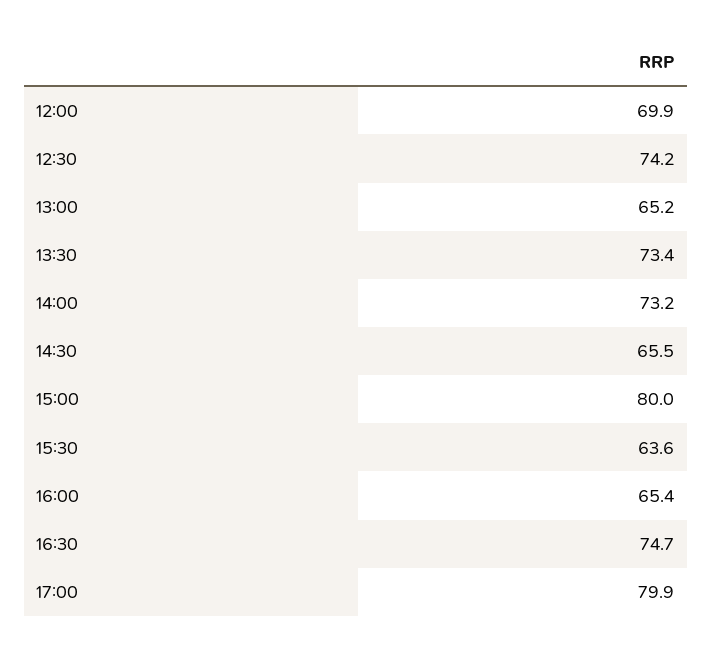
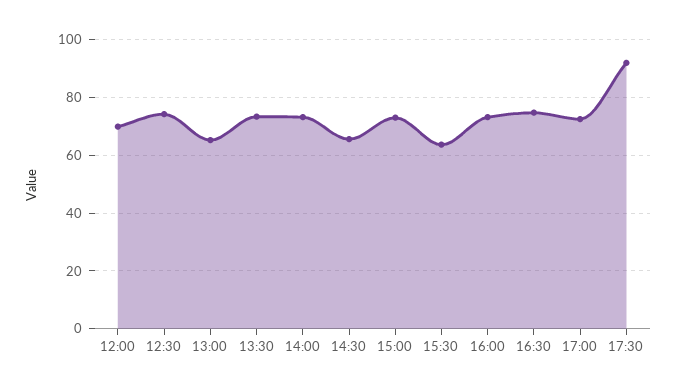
15:00: 80 -> 72.5
16:00: 65.4 -> 72.5
17:00: 79.9 -> 72.5
17:30: none -> 92.5

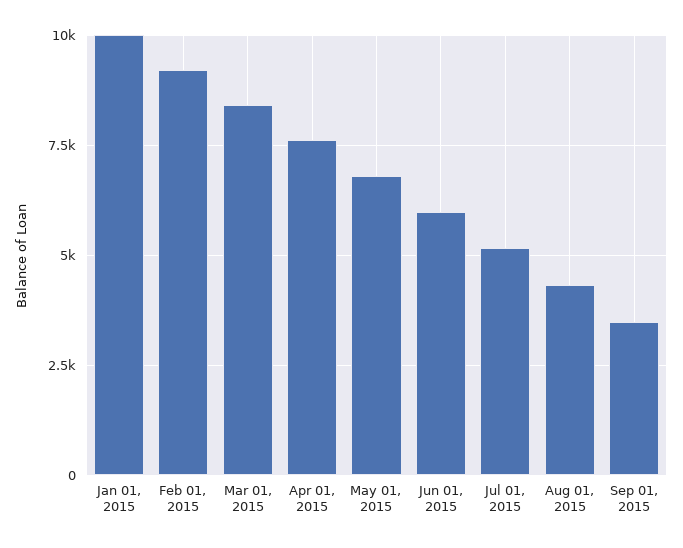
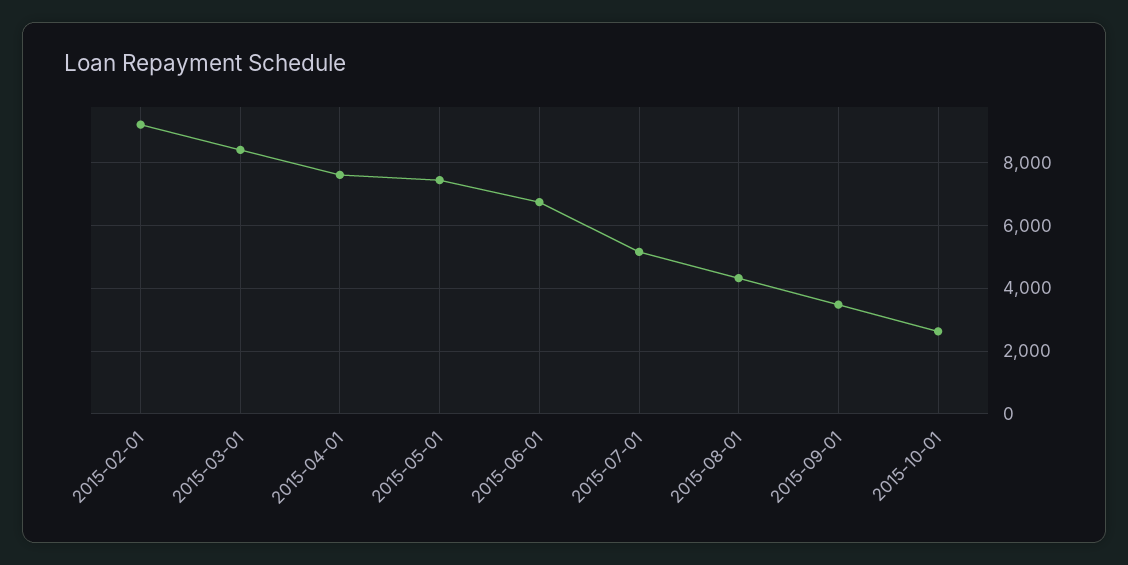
Jan 01, 2015: 10000 -> none
May 01, 2015: 6750 -> 7400
Jun 01, 2015: 6000 -> 6800
2015-10-01: none -> 2600

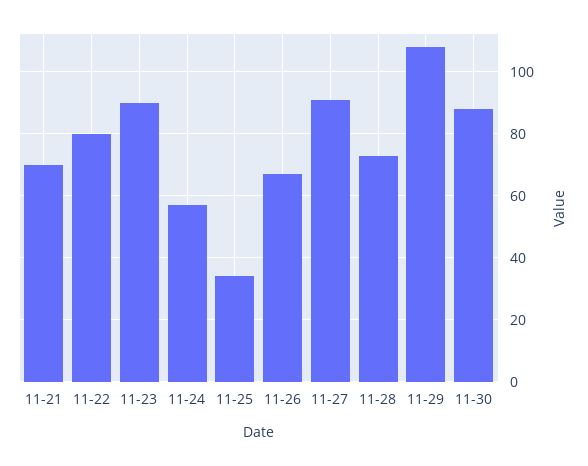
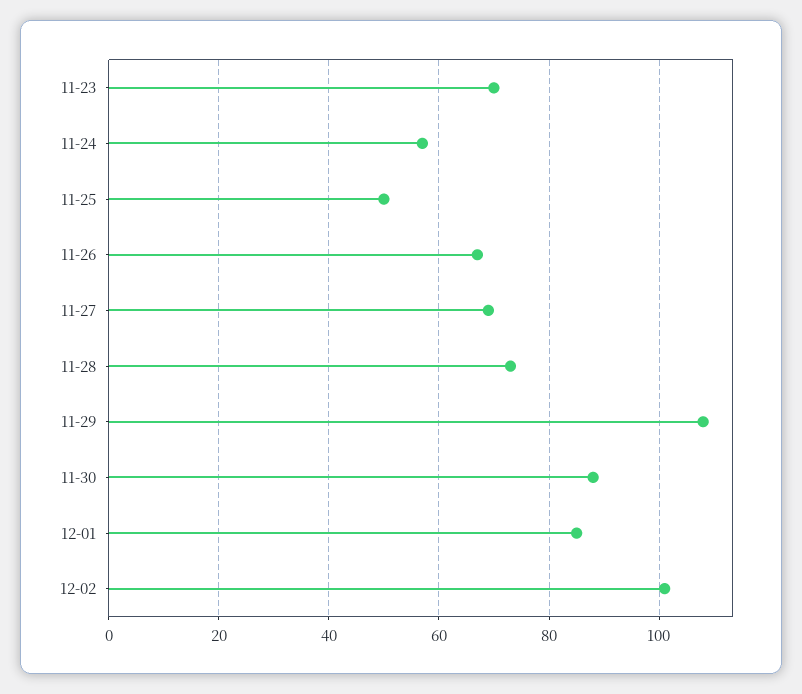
11-21: 70 -> none
11-22: 80 -> none
11-23: 90 -> 70
11-25: 35 -> 50
11-27: 90 -> 70
12-01: none -> 85
12-02: none -> 100

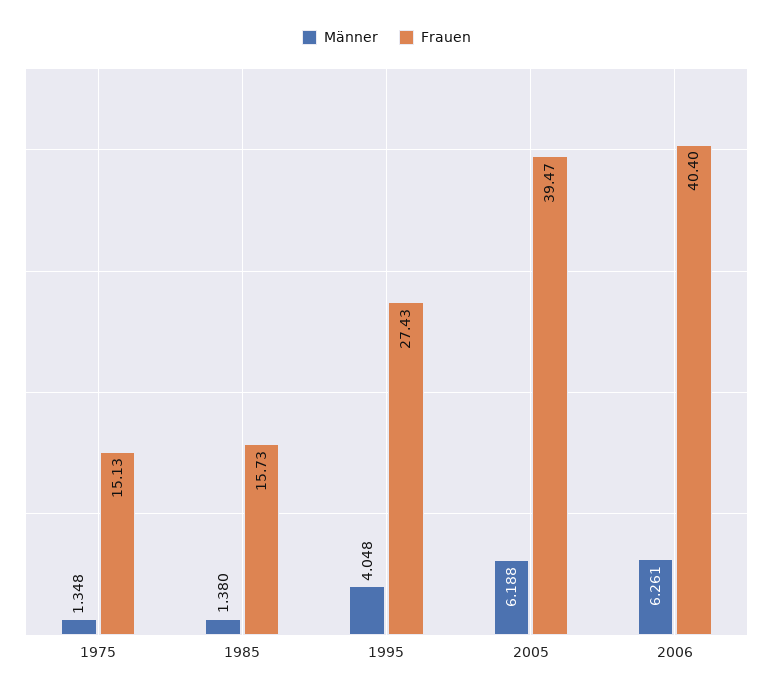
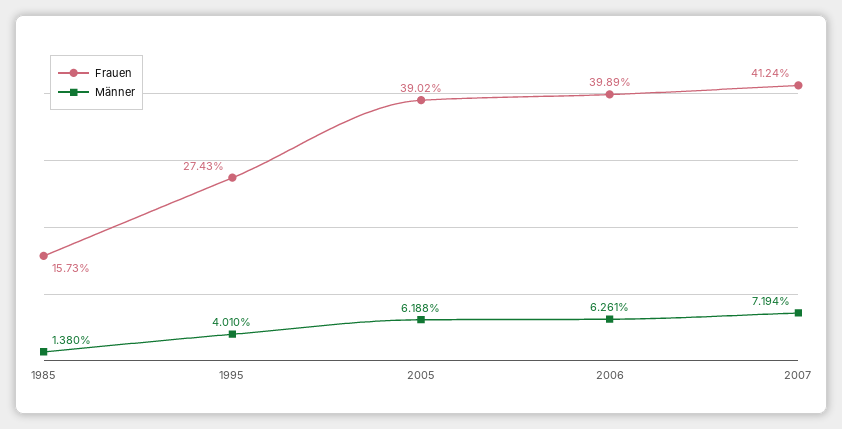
Männer, 1975: 1.348 -> none
Frauen, 1975: 15.13 -> none
Männer, 1995: 4.048 -> 4.01
Frauen, 2005: 39.47 -> 39.02
Frauen, 2006: 40.4 -> 39.89
Frauen, 2007: none -> 41.24
Männer, 2007: none -> 7.194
§
• **Required action**
Your answer must restate the entries word for word and contain no pictures.

• **Expected answer**
15:00: 80 -> 72.5
16:00: 65.4 -> 72.5
17:00: 79.9 -> 72.5
17:30: none -> 92.5

Jan 01, 2015: 10000 -> none
May 01, 2015: 6750 -> 7400
Jun 01, 2015: 6000 -> 6800
2015-10-01: none -> 2600

11-21: 70 -> none
11-22: 80 -> none
11-23: 90 -> 70
11-25: 35 -> 50
11-27: 90 -> 70
12-01: none -> 85
12-02: none -> 100

Männer, 1975: 1.348 -> none
Frauen, 1975: 15.13 -> none
Männer, 1995: 4.048 -> 4.01
Frauen, 2005: 39.47 -> 39.02
Frauen, 2006: 40.4 -> 39.89
Frauen, 2007: none -> 41.24
Männer, 2007: none -> 7.194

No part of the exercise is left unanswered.